Systematic Reviews
Copyright ©The Author(s) 2017. Published by Baishideng Publishing Group Inc. All rights reserved.
World J Orthop. Jul 18, 2017; 8(7): 588-601
Published online Jul 18, 2017. doi: 10.5312/wjo.v8.i7.588
Systematic review on the use of autologous matrix-induced chondrogenesis for the repair of articular cartilage defects in patients
Nafisa Shaikh, Matthew K T Seah, Wasim S Khan
Nafisa Shaikh, SAS Facility, Faculty of Science, University of Technology, Sydney NSW 2007, Australia
Matthew K T Seah, Department of Trauma and Orthopaedics, Addenbrookes Hospital, Cambridge CB2 0QQ, United Kingdom
Wasim S Khan, University College London Institute of Orthopaedics and Musculoskeletal Sciences, Royal National Orthopaedic Hospital, Stanmore HA7 4LP, United Kingdom
Author contributions: Khan WS designed the research; Shaikh N, Seah MKT and Khan WS performed the research; Shaikh N, Seah MKT and Khan WS analyzed the data; Shaikh N and Seah MKT wrote the paper; all authors read and approved the final manuscript.
Conflict-of-interest statement: Each author certifies that he has no commercial associations that might pose a conflict of interest in connection with the submitted article.
Data sharing statement: None.
Open-Access: This article is an open-access article which was selected by an in-house editor and fully peer-reviewed by external reviewers. It is distributed in accordance with the Creative Commons Attribution Non Commercial (CC BY-NC 4.0) license, which permits others to distribute, remix, adapt, build upon this work non-commercially, and license their derivative works on different terms, provided the original work is properly cited and the use is non-commercial.
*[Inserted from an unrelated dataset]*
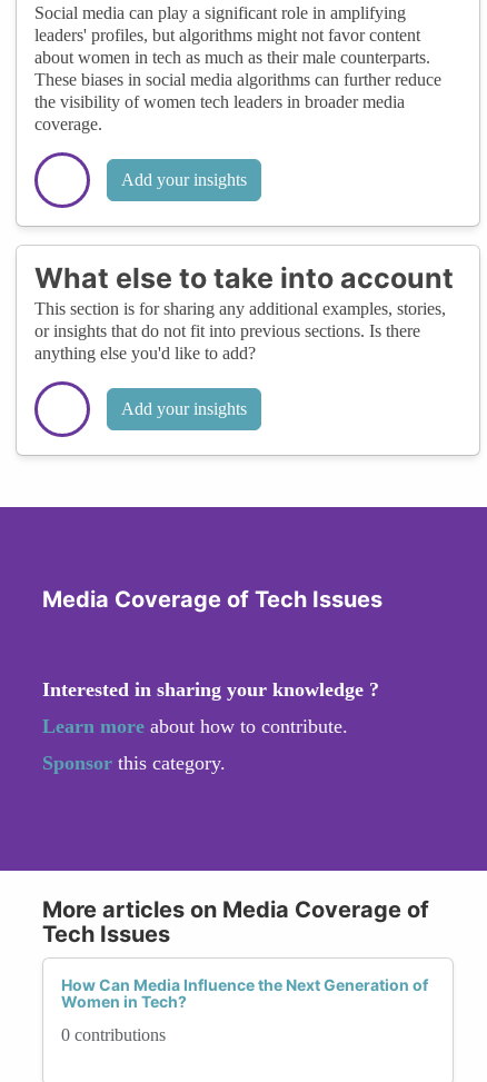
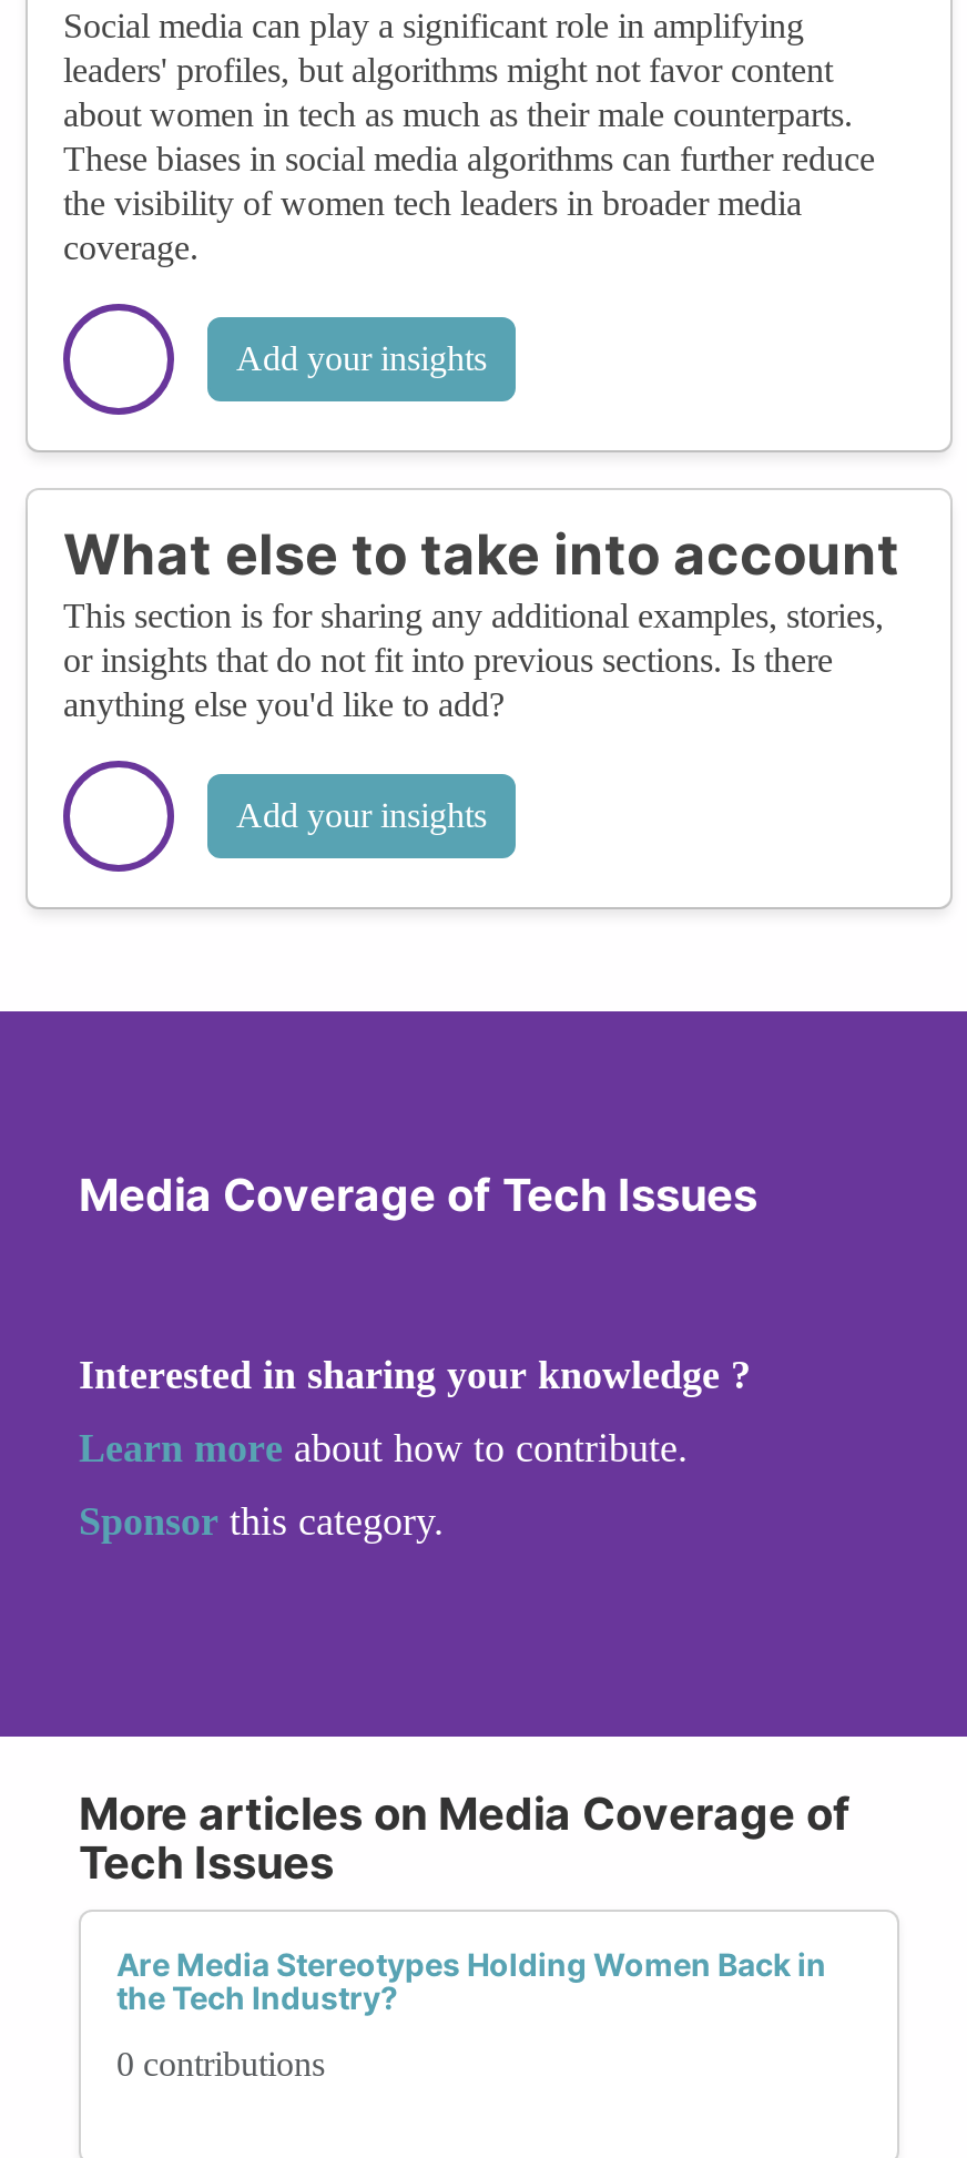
[61,975,428,1011] How Can Media Influence the Next Generation of | Women in Tech? -> [116,1945,826,2016] Are Media Stereotypes Holding Women Back in | the Tech Industry?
See: http://creativecommons.org/licenses/by-nc/4.0/
Correspondence to: Matthew K T Seah, Department of Trauma and Orthopaedics, Addenbrookes Hospital, Hills Road, Cambridge CB2 0QQ, United Kingdom. matt.seah@doctors.org.uk
Telephone: +44-1223245151 Fax: +44-1223-214094
Received: January 23, 2017
Peer-review started: January 29, 2017
First decision: May 11, 2017
Revised: May 28, 2017
Accepted: June 12, 2017
Article in press: June 13, 2017
Published online: July 18, 2017
Abstract
AIM

To systematically review the results of studies looking at autologous matrix-induced chondrogenesis (AMIC) in humans.

METHODS

A literature search was performed, adhering to the PRISMA guidelines, to review any studies using such techniques in humans. Our initial search retrieved 297 articles listed on MEDLINE, Google Scholar, CINHal and EMBASE. From these studies, 15 studies meeting the eligibility criteria were selected and formed the basis of our systematic review.

RESULTS

The study designs, surgical techniques and outcome measures varied between the studies. Although all studies reported improvements in patient outcome measures, this was not necessarily correlated with magnetic resonance imaging findings. Although there were many additional procedures performed, when AMIC was performed in isolation, the results tended to peak at 24 mo before declining.

CONCLUSION

Although short-term studies suggest improved patient reported outcomes with a variety of scaffolds, surgical techniques and rehabilitation regimes, the literature remains equivocal on whether the defect size and location, and patient factors affect the outcome. Patient benefit appears to be maintained in the short-to-medium term but more high level studies with extensive and robust validated outcome measures should be conducted to evaluate the medium- and long-term effect of the AMIC procedure.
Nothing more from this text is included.